## DATATHON PROJECT

Contributer: Jinran Jin, Peng Zhao, Melissa Tam

### Introduction

When doing data analysis, the size of the data we use is crucial to the overall accuracy of the models. There are lots of method to augment the data we train. For example, bootstraping. This is a way to create multiple samples from the origianl dataset. But the data we got form bootsraping are still from the real dataset. However, there are drawbacks related to this method. If we have a relatively small dataset, this might not be helpful. This could also lead to underestimation of variablity. Here we are presenting a whole new way of bootstraping, using GAN to generate "fake" data based on training data. Therefore we can hopfully capture the hidden feature behind the "real data" and ultimately increase the robustness of the training dataset. 
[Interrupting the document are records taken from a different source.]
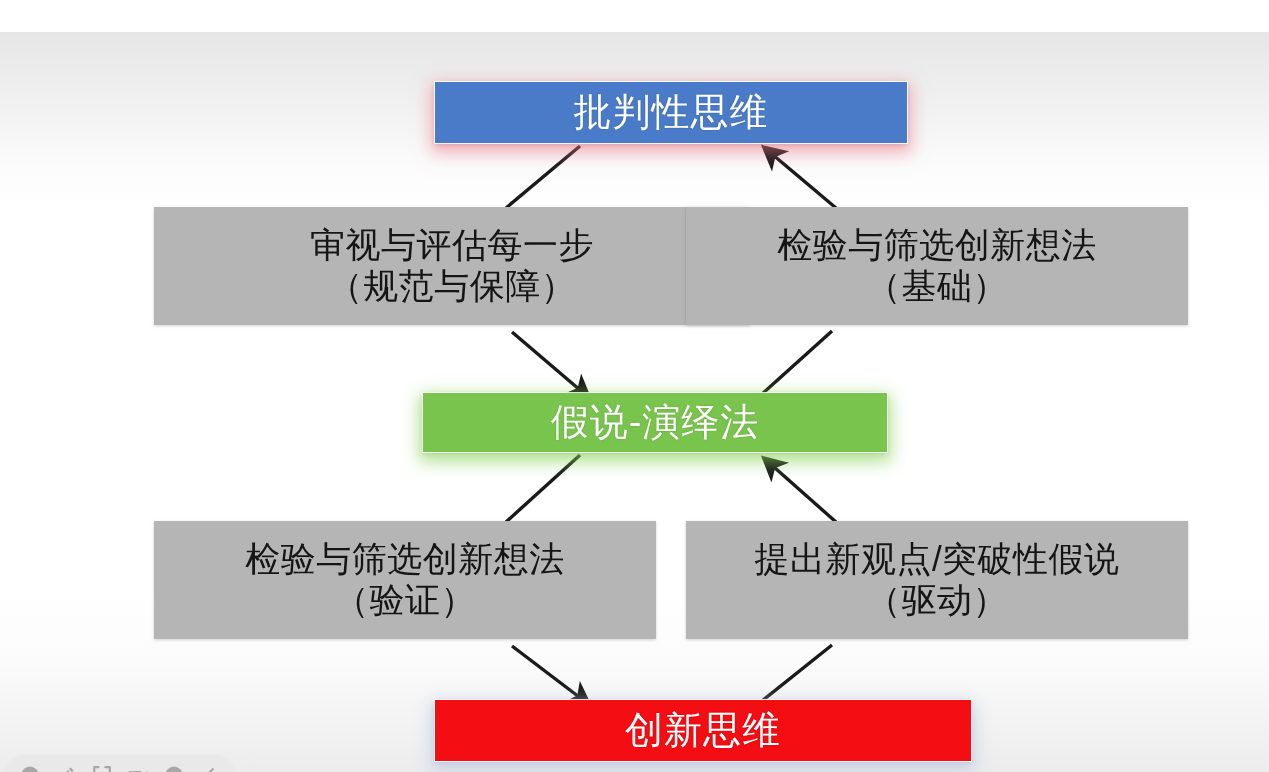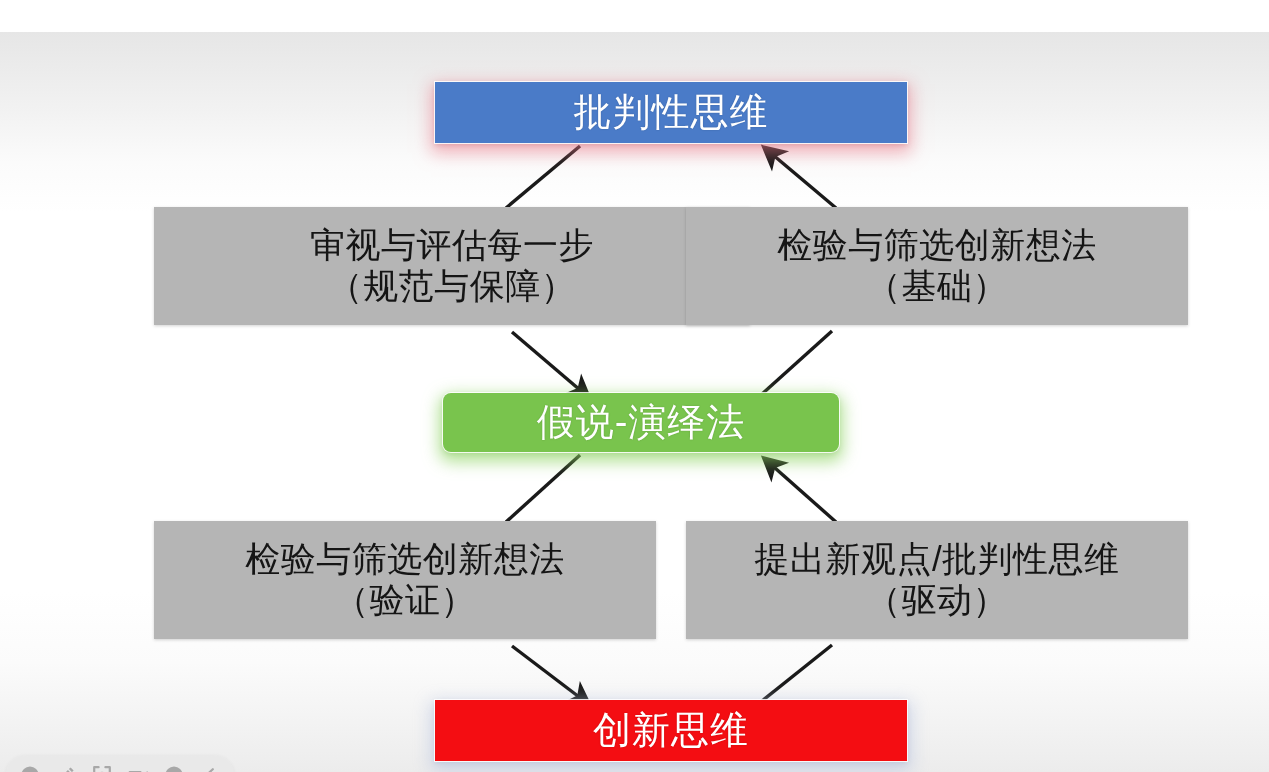"假说-演绎法" #node-hypothesis { border-radius: 8px -> none; left: 443px -> 423px; width: 396px -> 464px }
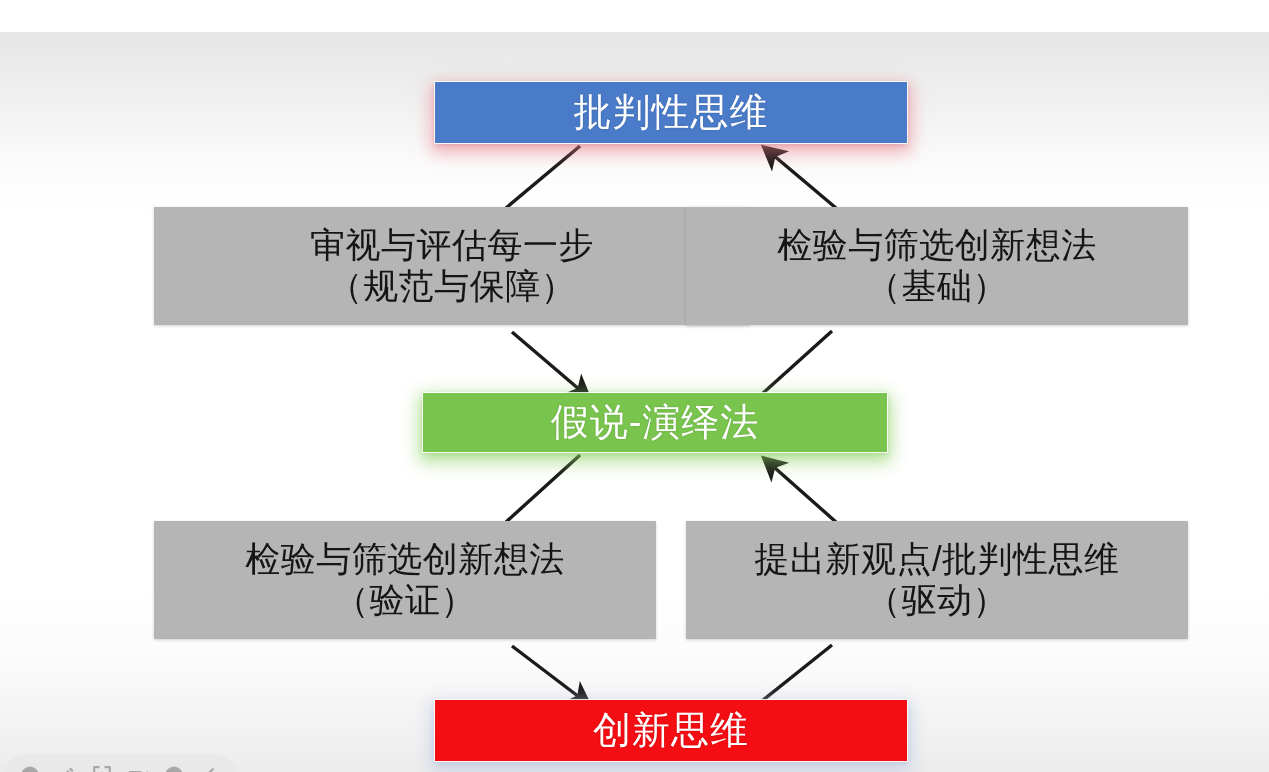"提出新观点/批判性思维" span.line { text: /批判性思维 -> /突破性假说 }
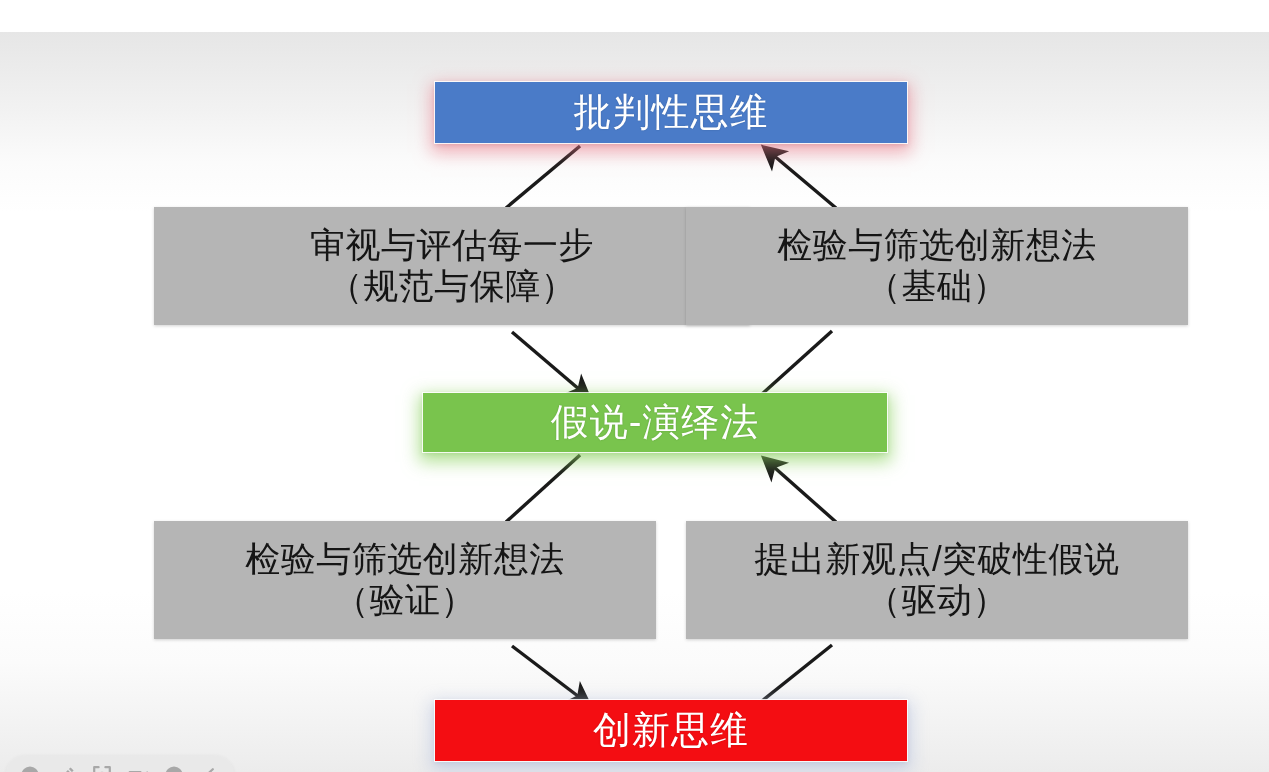"创新思维" #node-innovation { width: 472px -> 536px }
### Preprocessing and Package Loading

In [2]:
import torch
import torch.nn as nn
import torch.nn.parallel
import torch.optim as optim
import torch.utils.data
from torch.utils.data import Dataset
import pandas as pd
from torch.utils.data import DataLoader
from sklearn.preprocessing import StandardScaler
import pandas as pd
import numpy as np
from sklearn.pipeline import make_pipeline
from sklearn.preprocessing import StandardScaler
from sklearn.svm import SVC
from sklearn.metrics import confusion_matrix
from sklearn.metrics import roc_auc_score
from sklearn.metrics import accuracy_score
import seaborn as sns


ModuleNotFoundError: No module named 'sklearn'

### Logistic Regresssion and SVM for Benchmark

#### Logistic Regression

In [None]:
X_train = pd.read_csv('./data/X_train.csv')
y_train = pd.read_csv('./data/y_train.csv')['quality'].values
X_test = pd.read_csv('./data/X_test.csv')
y_test = pd.read_csv('./data/y_test.csv')['quality'].values

In [None]:
logreg = LogisticRegression(random_state=16, max_iter=6000)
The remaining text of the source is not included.